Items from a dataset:

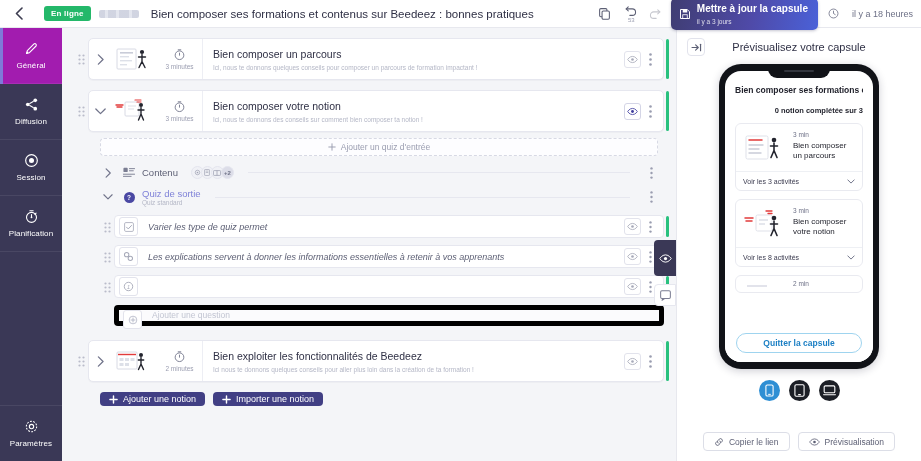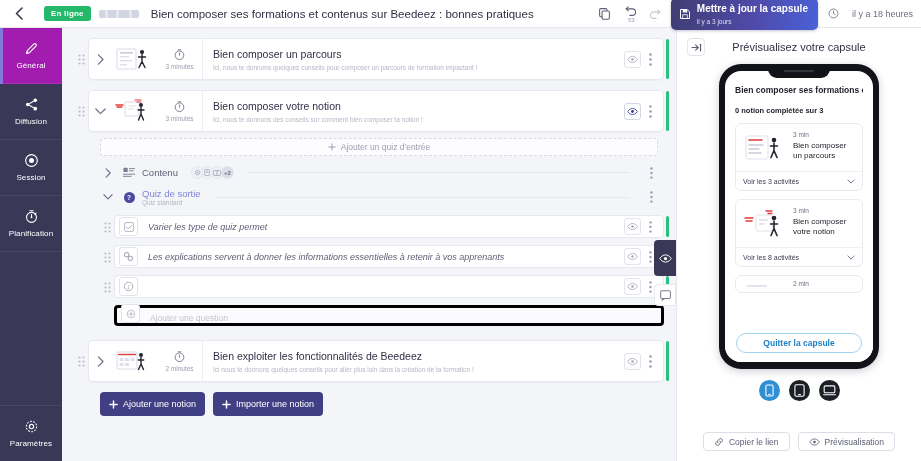--- a/index.html
+++ b/index.html
@@ -197,7 +197,7 @@
     display:flex; flex-direction:column; padding:14px 10px 0 10px;
   }
   .ph-title { font-size:8.5px; font-weight:bold; color:#23242e; white-space:nowrap; overflow:hidden; }
-  .ph-prog { font-size:7.5px; font-weight:bold; color:#23242e; margin-top:11px; }
+  .ph-prog { font-size:7.5px; font-weight:bold; color:#23242e; margin-top:11px;text-align:right; }
   .ph-card {
     border:1px solid #e9eaf0; border-radius:6px; margin-top:8px; background:#fff;
   }

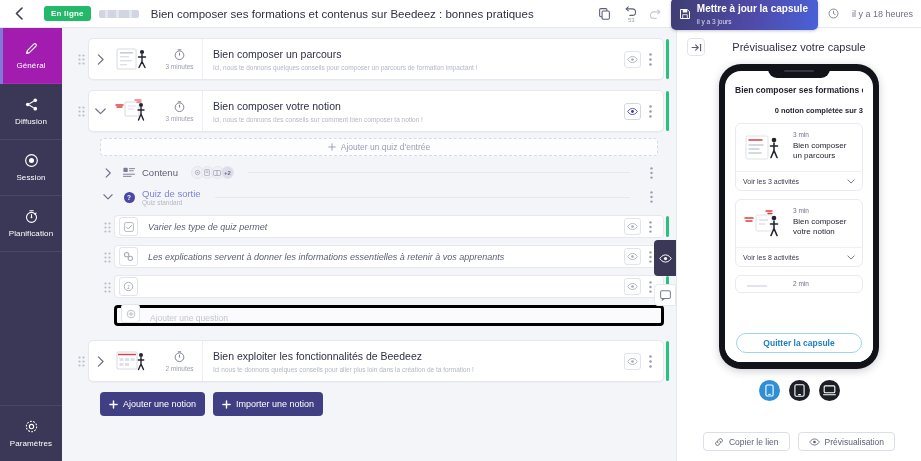--- a/index.html
+++ b/index.html
@@ -150,8 +150,8 @@
   .q-text { flex:1; font-size:9px; color:#5c5f74; padding-left:10px; }
   .q-grip { width:14px; flex:0 0 14px; display:flex; justify-content:center; padding-top:7px; color:#b9bcca; cursor:grab; }
   .add-q {
-    flex:1; background:#fbfbfd; border:3px solid #000000; border-radius:4px; height:21px;
-    display:flex; align-items:flex-end;
+    flex:1; background:#fbfbfd; border:5px solid #000000; border-radius:4px; height:21px;
+    display:flex; align-items:flex-start;
   }
   .add-q .q-ico { background:#fff; color:#b4b7c6; }
   .add-q .ph { font-size:8.5px; color:#c2c5d2; padding-left:10px; }

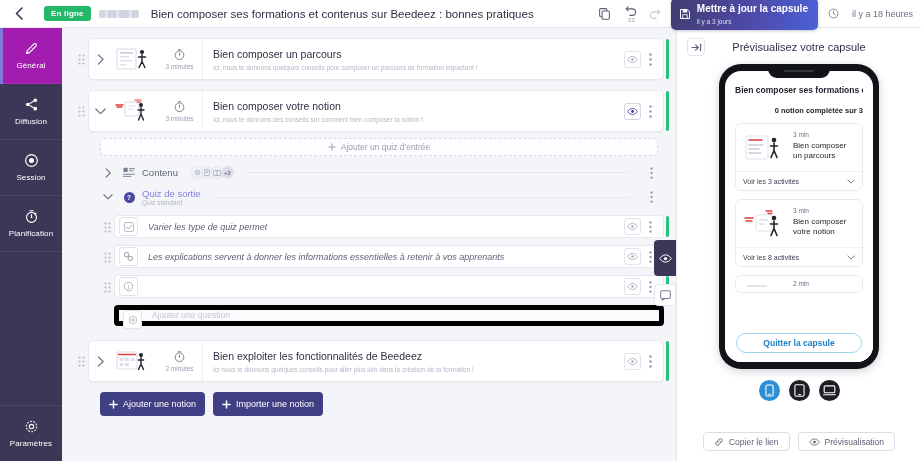--- a/index.html
+++ b/index.html
@@ -158,7 +158,7 @@
 
   .bottom-btns { display:flex; gap:8px; margin:2px 0 0 26px; }
   .pbtn {
-    background:#413f84; color:#fff; border-radius:4px; height:24px; padding:0 9px;
+    background:#413f84; color:#fff; border-radius:4px; height:14px; padding:0 9px;
     display:flex; align-items:center; gap:5px; font-size:9px; cursor:pointer;
   }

- Task to carry out
Could you output exactly the lines above, from the line with "-150,8 +150,8 @@" up to and including the line with "height:14px; padding:0 9px;", and nothing else, skipping the pictures?

- Expected answer
@@ -150,8 +150,8 @@
   .q-text { flex:1; font-size:9px; color:#5c5f74; padding-left:10px; }
   .q-grip { width:14px; flex:0 0 14px; display:flex; justify-content:center; padding-top:7px; color:#b9bcca; cursor:grab; }
   .add-q {
-    flex:1; background:#fbfbfd; border:3px solid #000000; border-radius:4px; height:21px;
-    display:flex; align-items:flex-end;
+    flex:1; background:#fbfbfd; border:5px solid #000000; border-radius:4px; height:21px;
+    display:flex; align-items:flex-start;
   }
   .add-q .q-ico { background:#fff; color:#b4b7c6; }
   .add-q .ph { font-size:8.5px; color:#c2c5d2; padding-left:10px; }

--- a/index.html
+++ b/index.html
@@ -158,7 +158,7 @@
 
   .bottom-btns { display:flex; gap:8px; margin:2px 0 0 26px; }
   .pbtn {
-    background:#413f84; color:#fff; border-radius:4px; height:24px; padding:0 9px;
+    background:#413f84; color:#fff; border-radius:4px; height:14px; padding:0 9px;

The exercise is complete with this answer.